- Activity -
Copy out each line containing "Experience" from the entries below.

BEGIN Source data

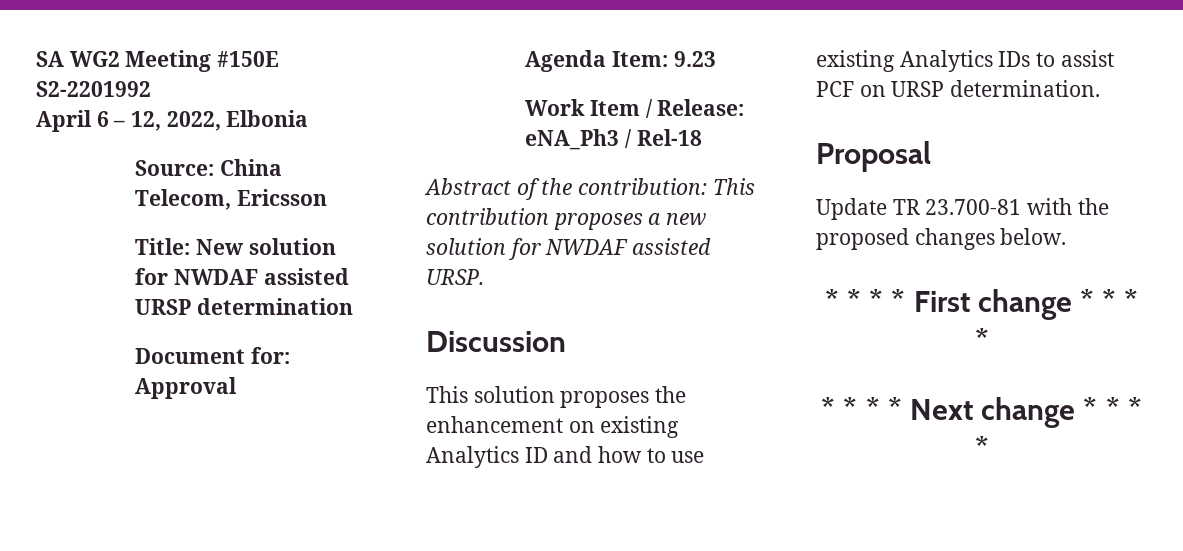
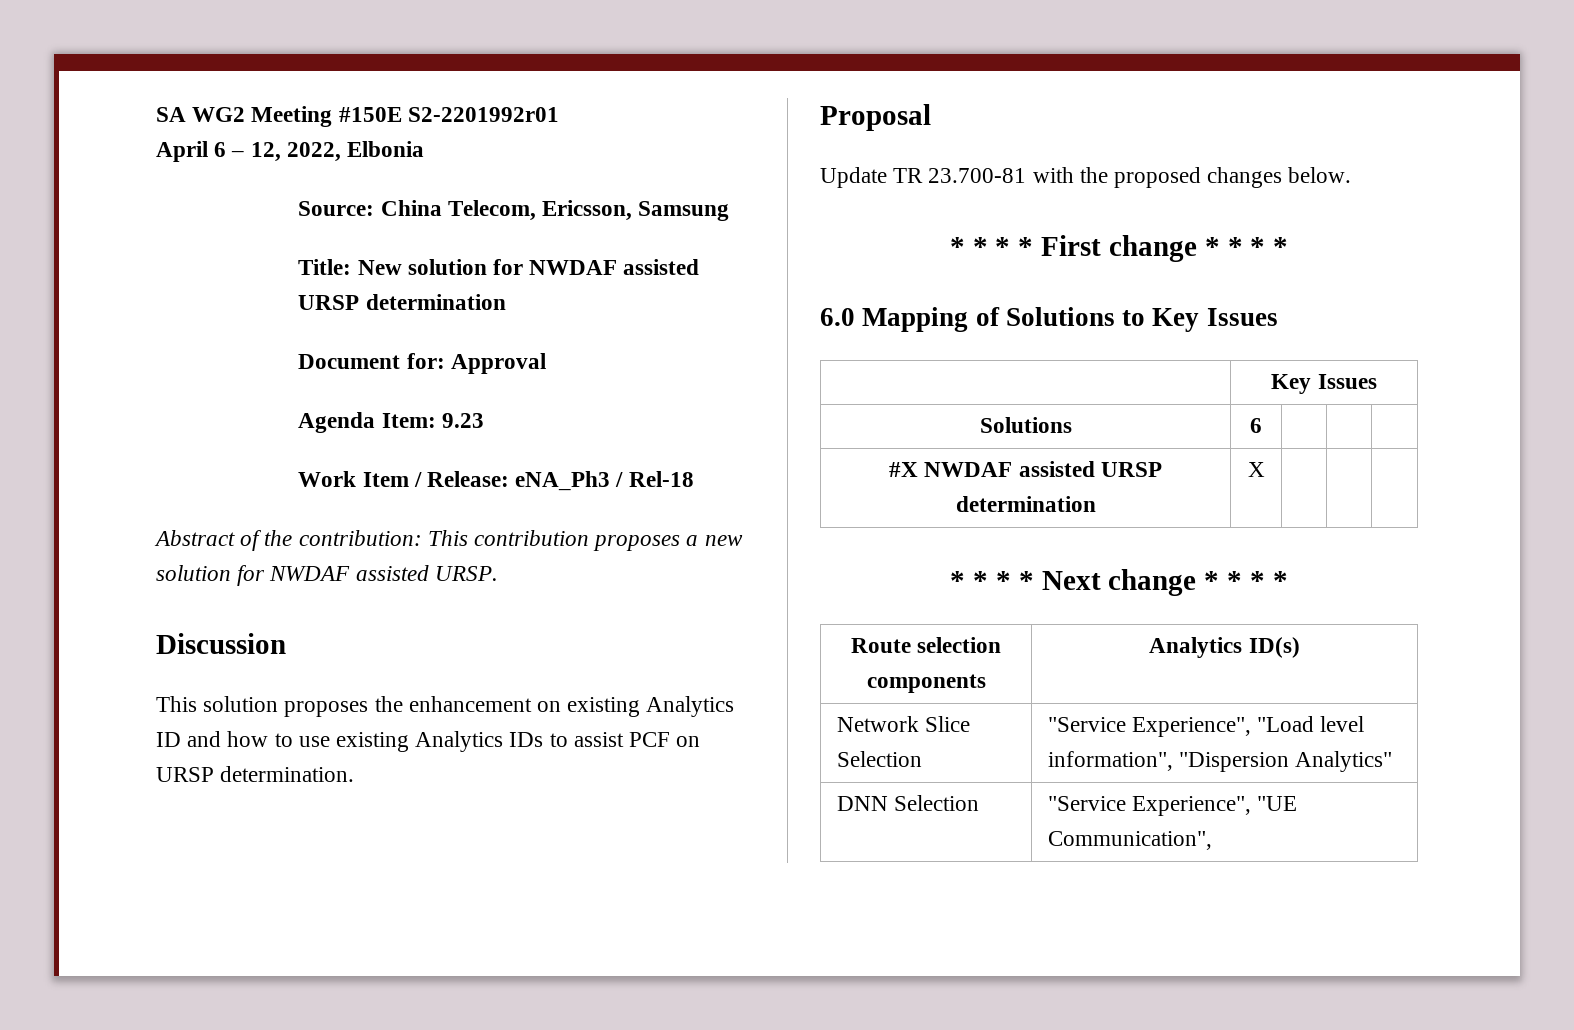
- SA WG2 Meeting #150E S2-2201992
+ SA WG2 Meeting #150E S2-2201992r01
- Source: China Telecom, Ericsson
+ Source: China Telecom, Ericsson, Samsung
+ 6.0 Mapping of Solutions to Key Issues
+ | Key Issues
+ Solutions | 6 | | |
+ #X NWDAF assisted URSP determination | X | | |
+ Route selection components | Analytics ID(s)
+ Network Slice Selection | "Service Experience", "Load level information", "Dispersion Analytics"
+ DNN Selection | "Service Experience", "UE Communication",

END Source data

- Result -
+ Network Slice Selection | "Service Experience", "Load level information", "Dispersion Analytics"
+ DNN Selection | "Service Experience", "UE Communication",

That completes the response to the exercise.